Introduction to calculated attributes

A calculated attribute (sometimes called a “dimension”) adds a virtual column to an entity.

In other words, the attribute can be computed for each unique row of an entity.

Attributes within entities can be simple computations (like a CASE WHEN or multiplying a value). They can also be complex computations that span multiple related entities and aggregations.

Metadata

Attributes may include metadata such as their owner, business description, labels. See metadata section for more details.

Basic calculated attribute

A basic calculated attribute only depends on other attributes in the same entity.

For example, the lineitems entity (which represents lines of an order), there is an attribute that is called extendedprice. It represents the price not accounting for discount. You might want to have an attribute that reflects the actual price.

The definition of price is:

lineitems.extendedprice*(1-lineitems.discount)*(1-lineitems.tax)

This code is standard SQL. Anything in SQL (like window functions, nested data unpacking, user-defined functions, and type conversions) just works.

Combining entities

Calculated attributes can be based on multiple entities.
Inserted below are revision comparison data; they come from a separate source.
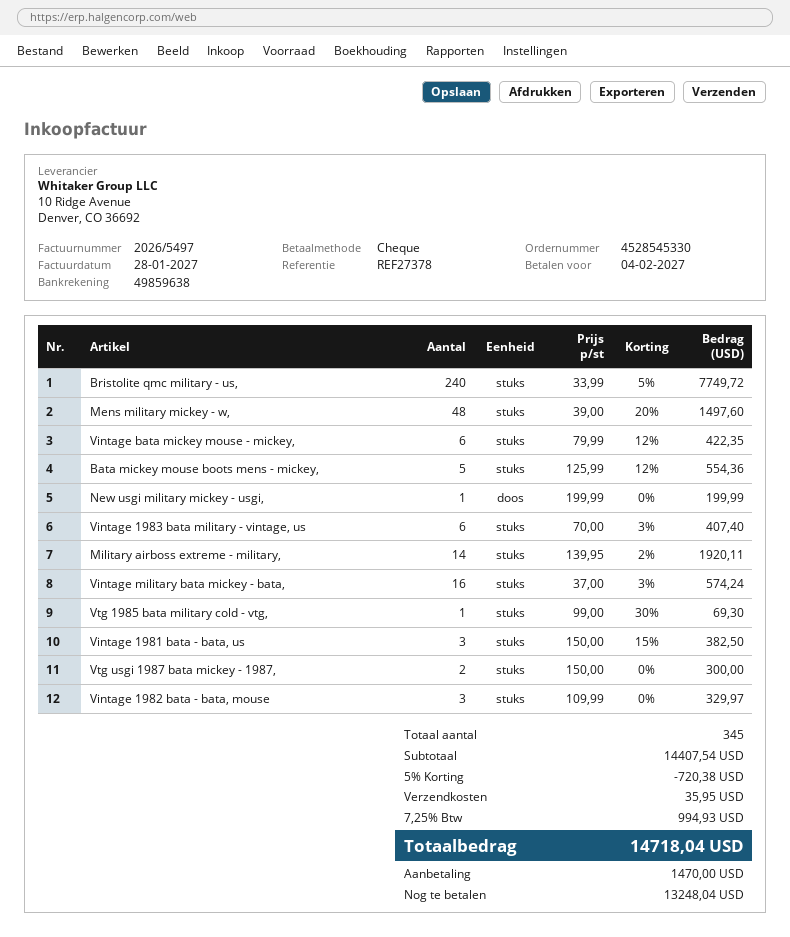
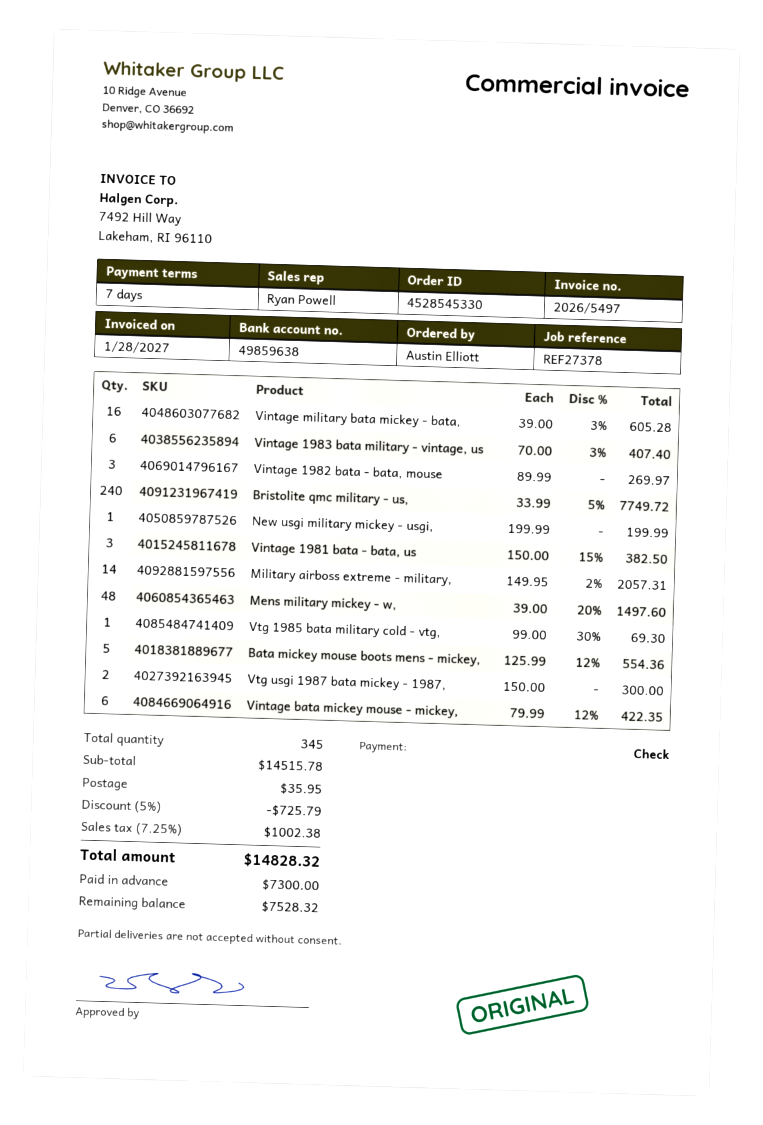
Military airboss extreme - military,: 14 x 139.95 - 2% = 1920.11 -> 14 x 149.95 - 2% = 2057.31
Vintage military bata mickey - bata,: 16 x 37.00 - 3% = 574.24 -> 16 x 39.00 - 3% = 605.28
Vintage 1982 bata - bata, mouse: 3 x 109.99 = 329.97 -> 3 x 89.99 = 269.97
subtotal: 14407.54 -> 14515.78
discount: 5% = 720.38 -> 5% = 725.79
tax: 7.25% = 994.93 -> 7.25% = 1002.38
total: 14718.04 -> 14828.32
deposit: 1470.00 -> 7300.00
balance: 13248.04 -> 7528.32

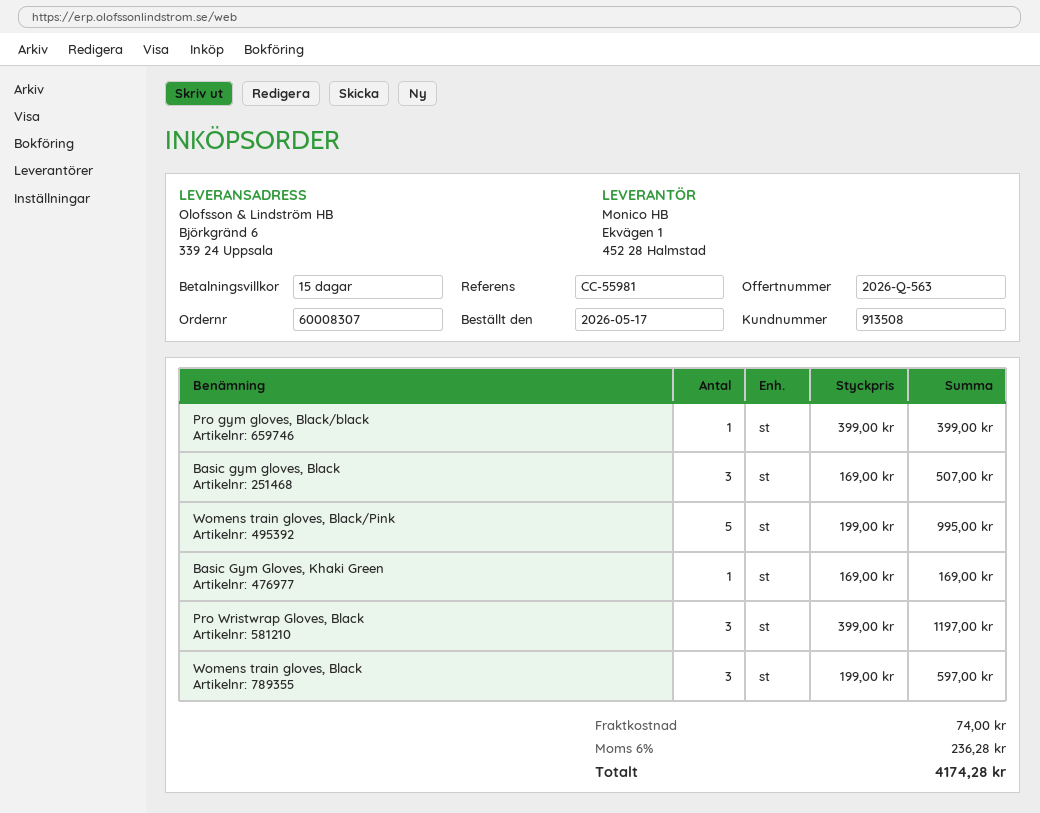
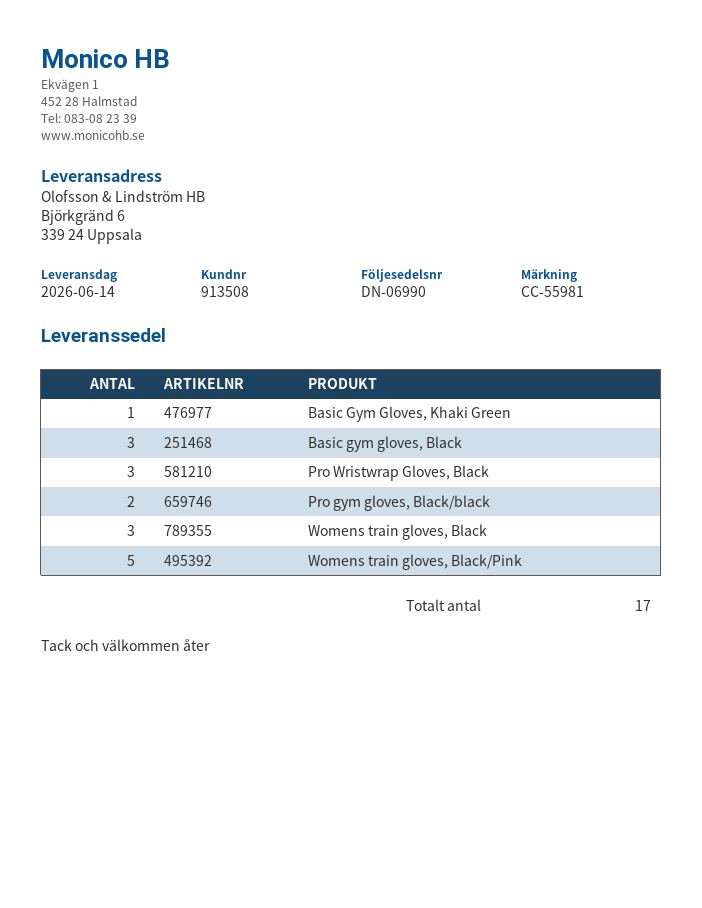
Pro gym gloves, Black/black: 1 -> 2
Which entities can be used depends on their relationship and level of granularity:

An attribute may use it its calculation

  • Any attribute from a related entity that has the same or lower level of granularity as its own.
  • Any aggregation on a related entity that has a higher level of granularity

Eventually, a calculated attribute is built per unique key (row) of its entity and must be able to resolve its dependencies for a row.

For example, an attribute in the orders entity has a value for each order.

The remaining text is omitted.